Population (2024-12-31)
- • Total: 30,145
- • Density: 449.7/km^{2} (1,165/sq mi)
- Time zone: UTC+01:00 (CET)
- • Summer (DST): UTC+02:00 (CEST)
- Postal codes: 65232
- Dialling codes: 06128
- Vehicle registration: RÜD, SWA
- Website: www.taunusstein.de

= Taunusstein =

Taunusstein (/de/) is the biggest town in the Rheingau-Taunus-Kreis in the Regierungsbezirk of Darmstadt in Hesse, Germany. It has 30,068 inhabitants (2020).

==Geography==

===Location===
Taunusstein lies roughly 10 km northwest of Wiesbaden and about 10 km west of Idstein and the Autobahn A 3. It is part of the Untertaunus (lower Taunus) range.

Taunusstein itself is a rural area and is about 30 km from the river Rhine.

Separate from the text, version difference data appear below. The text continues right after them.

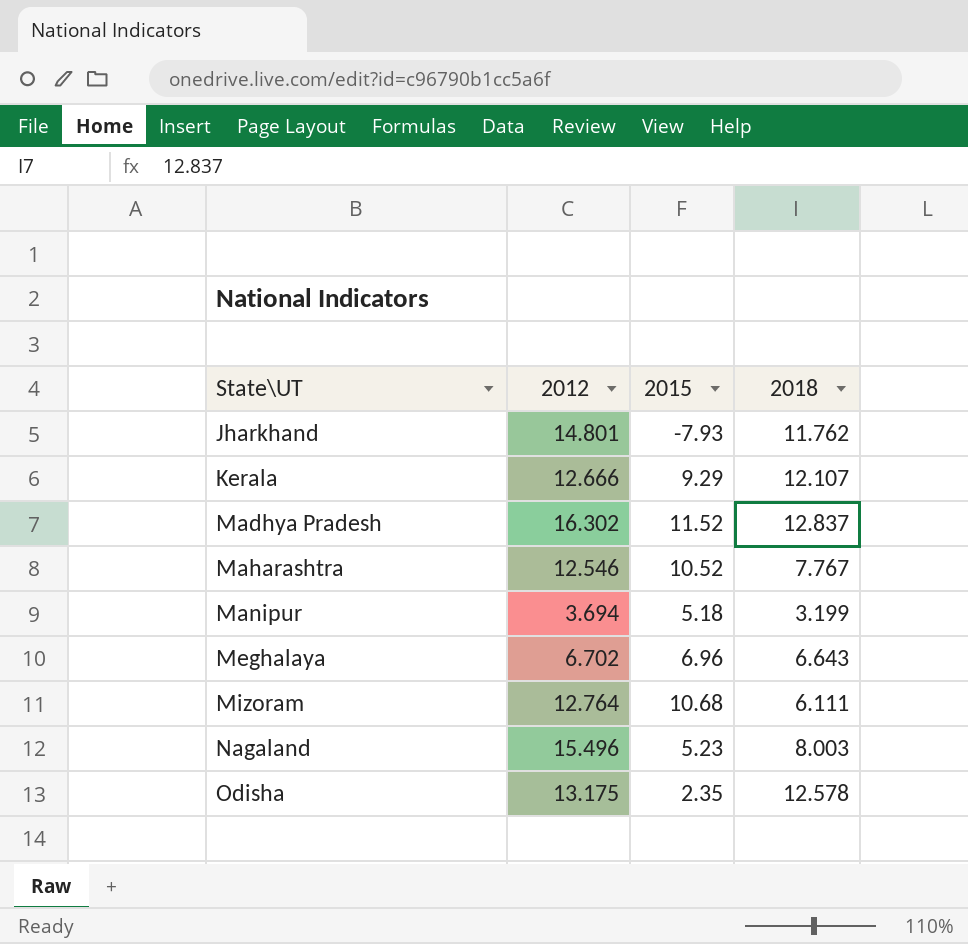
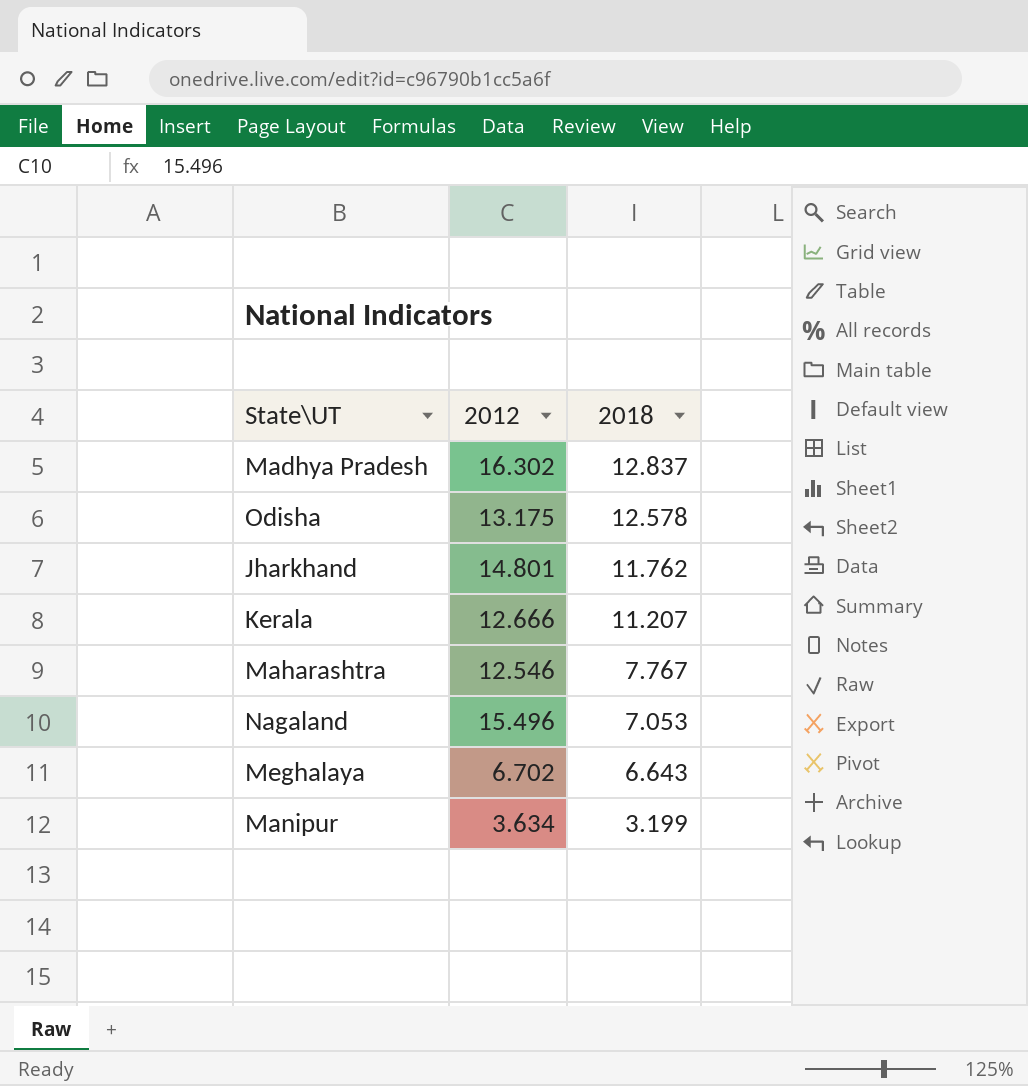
row order: State\UT ascending -> 2018 descending
column 2015 | position: 3 -> none
row Mizoram: 12.764 | 10.68 | 6.111 -> none
Kerala | 2018: 12.107 -> 11.207
Nagaland | 2018: 8.003 -> 7.053
Manipur | 2012: 3.694 -> 3.634

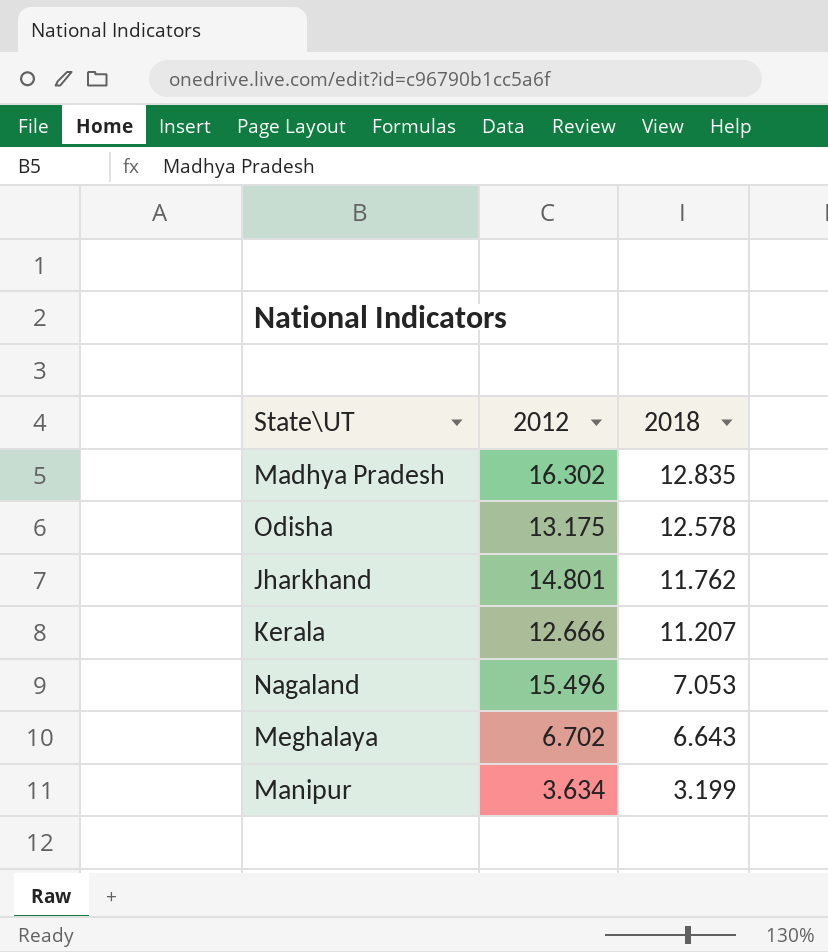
row Maharashtra: 12.546 | 7.767 -> none
Madhya Pradesh | 2018: 12.837 -> 12.835

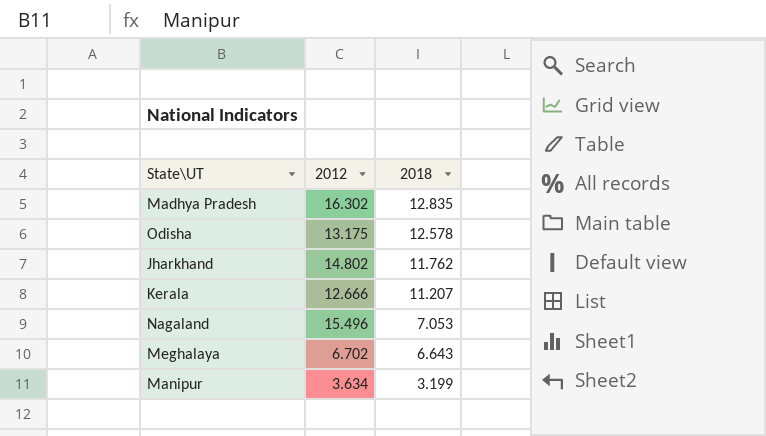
Jharkhand | 2012: 14.801 -> 14.802

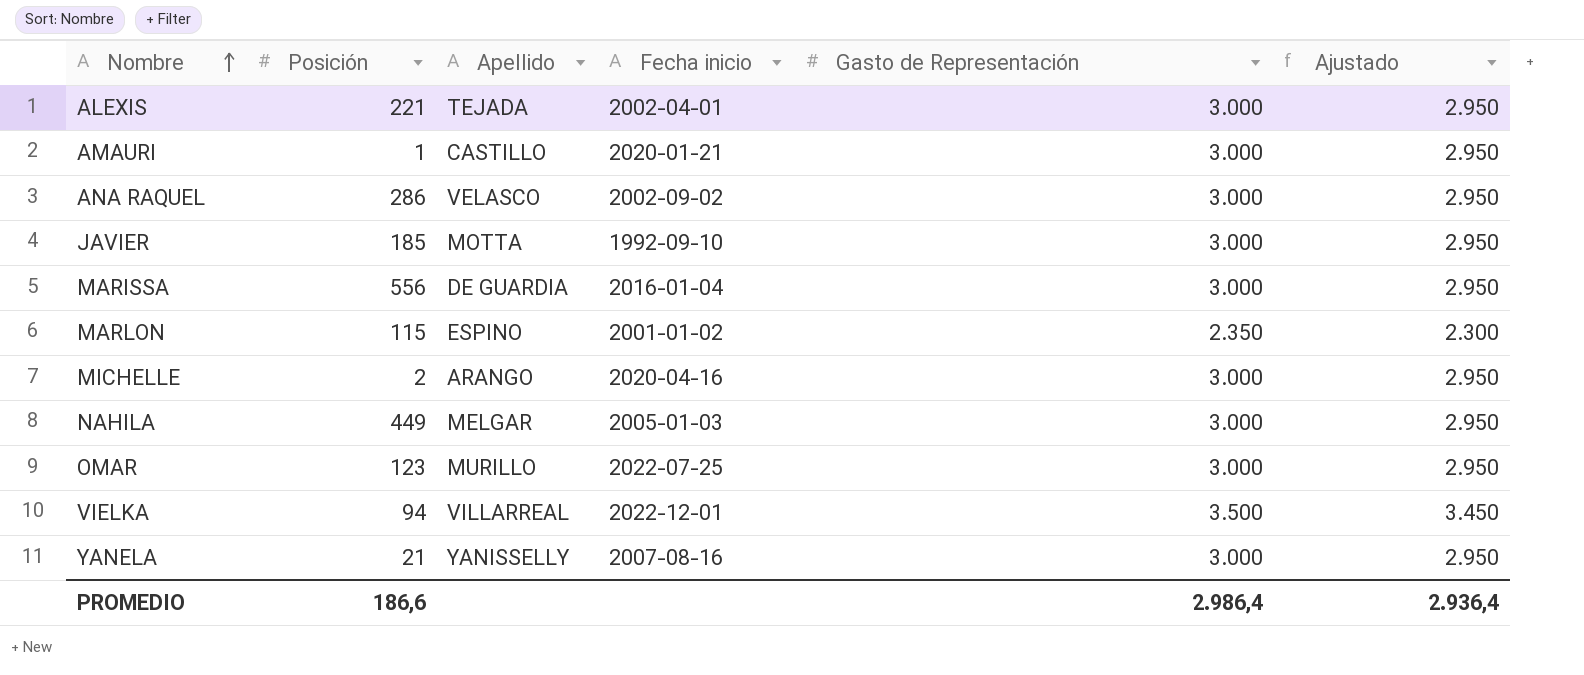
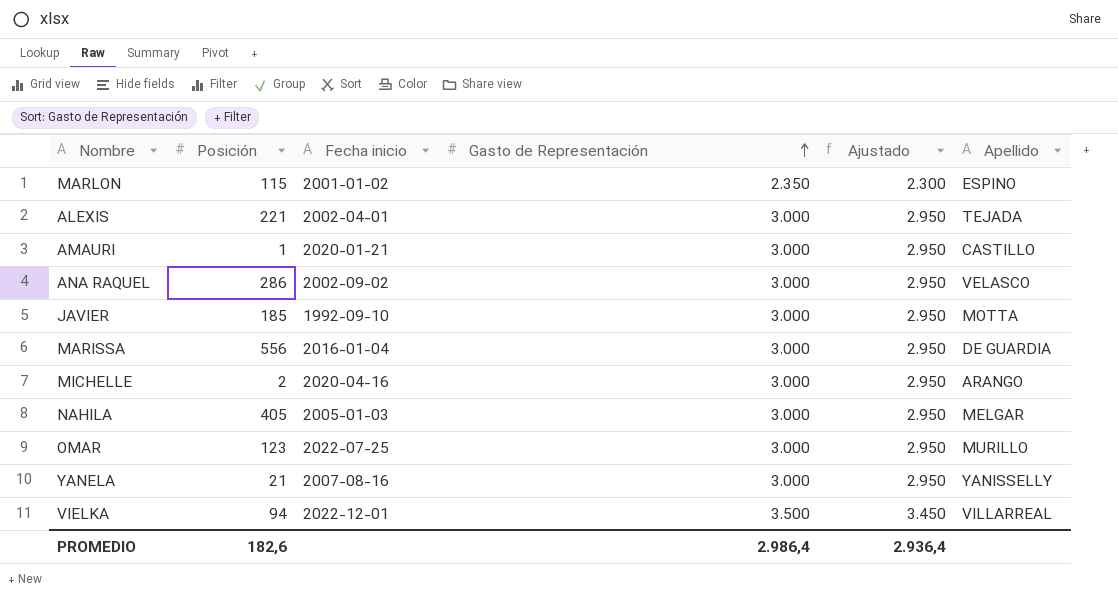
row order: Nombre ascending -> Gasto de Representación ascending
column Apellido | position: 3 -> 6
NAHILA | Posición: 449 -> 405
PROMEDIO | Posición: 186,6 -> 182,6

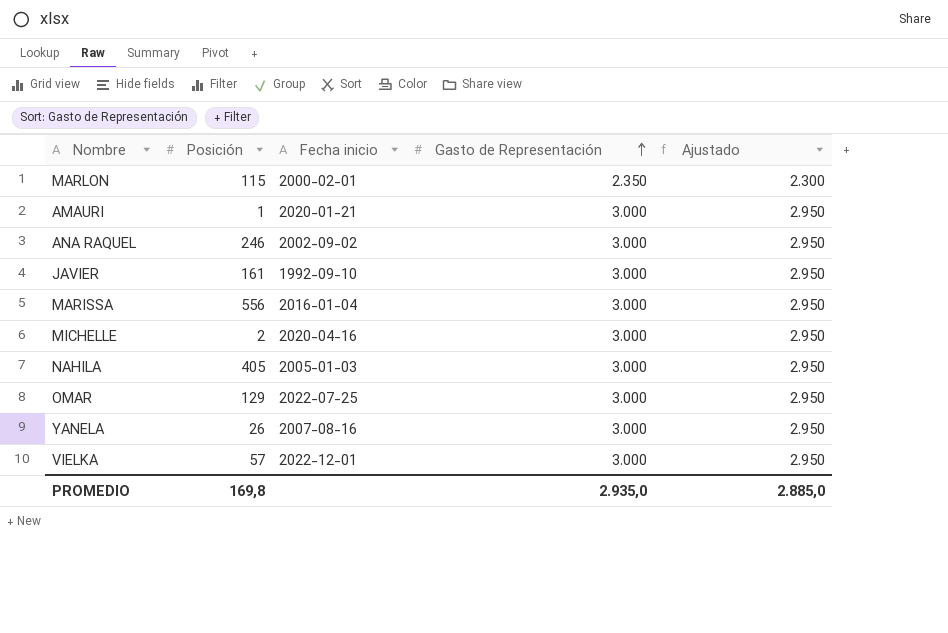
column Apellido | position: 6 -> none
row ALEXIS: 221 | 2002-04-01 | 3.000 | 2.950 | TEJADA -> none
MARLON | Fecha inicio: 2001-01-02 -> 2000-02-01
ANA RAQUEL | Posición: 286 -> 246
JAVIER | Posición: 185 -> 161
OMAR | Posición: 123 -> 129
YANELA | Posición: 21 -> 26
VIELKA | Posición: 94 -> 57
VIELKA | Gasto de Representación: 3.500 -> 3.000
VIELKA | Ajustado: 3.450 -> 2.950
PROMEDIO | Posición: 182,6 -> 169,8
PROMEDIO | Gasto de Representación: 2.986,4 -> 2.935,0
PROMEDIO | Ajustado: 2.936,4 -> 2.885,0

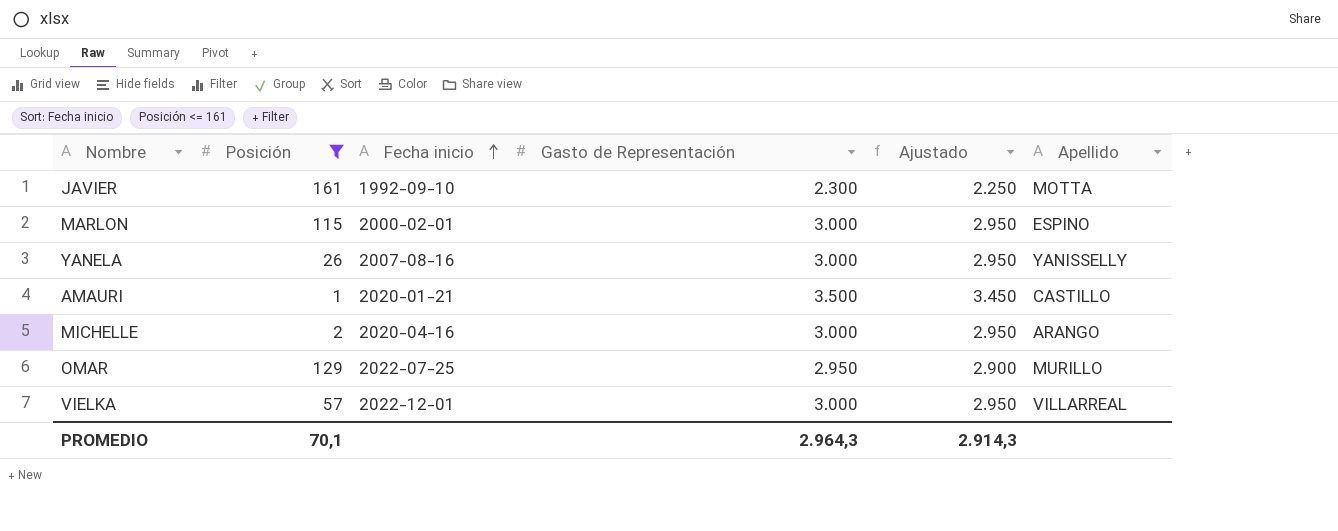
filter: none -> Posición <= 161
row order: Gasto de Representación ascending -> Fecha inicio ascending
column Apellido | position: none -> 6
JAVIER | Gasto de Representación: 3.000 -> 2.300
JAVIER | Ajustado: 2.950 -> 2.250
MARLON | Gasto de Representación: 2.350 -> 3.000
MARLON | Ajustado: 2.300 -> 2.950
AMAURI | Gasto de Representación: 3.000 -> 3.500
AMAURI | Ajustado: 2.950 -> 3.450
OMAR | Gasto de Representación: 3.000 -> 2.950
OMAR | Ajustado: 2.950 -> 2.900
PROMEDIO | Posición: 169,8 -> 70,1
PROMEDIO | Gasto de Representación: 2.935,0 -> 2.964,3
PROMEDIO | Ajustado: 2.885,0 -> 2.914,3

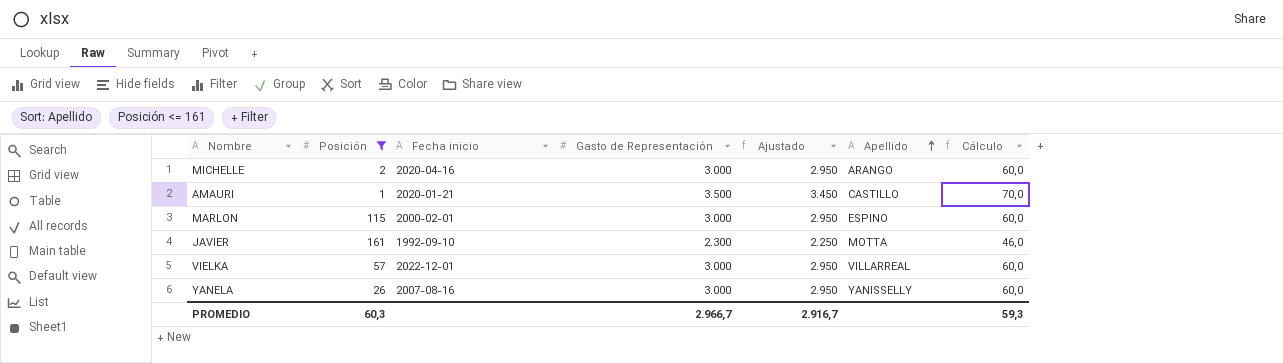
row order: Fecha inicio ascending -> Apellido ascending
column Cálculo | formula: none -> [Gasto de Representación] * 0,02
row OMAR: 129 | 2022-07-25 | 2.950 | 2.900 | MURILLO -> none
PROMEDIO | Posición: 70,1 -> 60,3
PROMEDIO | Gasto de Representación: 2.964,3 -> 2.966,7
PROMEDIO | Ajustado: 2.914,3 -> 2.916,7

The lowest point in Taunusstein is 310 m above sea level, and the highest 613.9 m.

===Neighbouring communities===
Taunusstein borders in the north on the communities of Hohenstein and Hünstetten and the town of Idstein, in the east on the community of Niedernhausen, in the south on the district-free city of Wiesbaden and in the west on the community of Schlangenbad and the town of Bad Schwalbach.

===Constituent communities===
Taunusstein is made up of ten Stadtteile:

| Stadtteil | Population |
|---|---|
| Bleidenstadt | 7,852 |
| Hahn | 7,344 |
| Hambach | 368 |
| Neuhof | 2,650 |
| Niederlibbach | 570 |
| Orlen | 1,240 |
| Seitzenhahn | 1,366 |
| Watzhahn | 295 |
| Wehen | 6,831 |
| Wingsbach | 762 |

==History==
The town of Taunusstein came into being on 1 October 1971 through the merger of the formerly self-governing communities of Bleidenstadt, Hahn, Neuhof, Seitzenhahn, Watzhahn and Wehen, whereupon Taunusstein was also given town rights. On 1 July 1972, the communities of Hambach, Niederlibbach, Orlen and Wingsbach were amalgamated into the town of Taunusstein.

In 1991, Dr.-Peter-Nikolaus-Platz, a square in the constituent community of Hahn, was dedicated and named after the longtime mayor of Taunusstein. Fronting onto it are the "Taunus" community centre, the Catholic church centre of St. Johannes Nepomuk and the New Town Hall, whose functions together make the square into the new town centre. The "Taunus" community centre was opened in 1989, the church centre in 1991, both designed by the Hamburg architect Bernhard Hirche, from whom also sprang the whole concept of planning the new town centre. It was not until 1998, on the other hand, that the Town Hall, designed by another architect, could be dedicated.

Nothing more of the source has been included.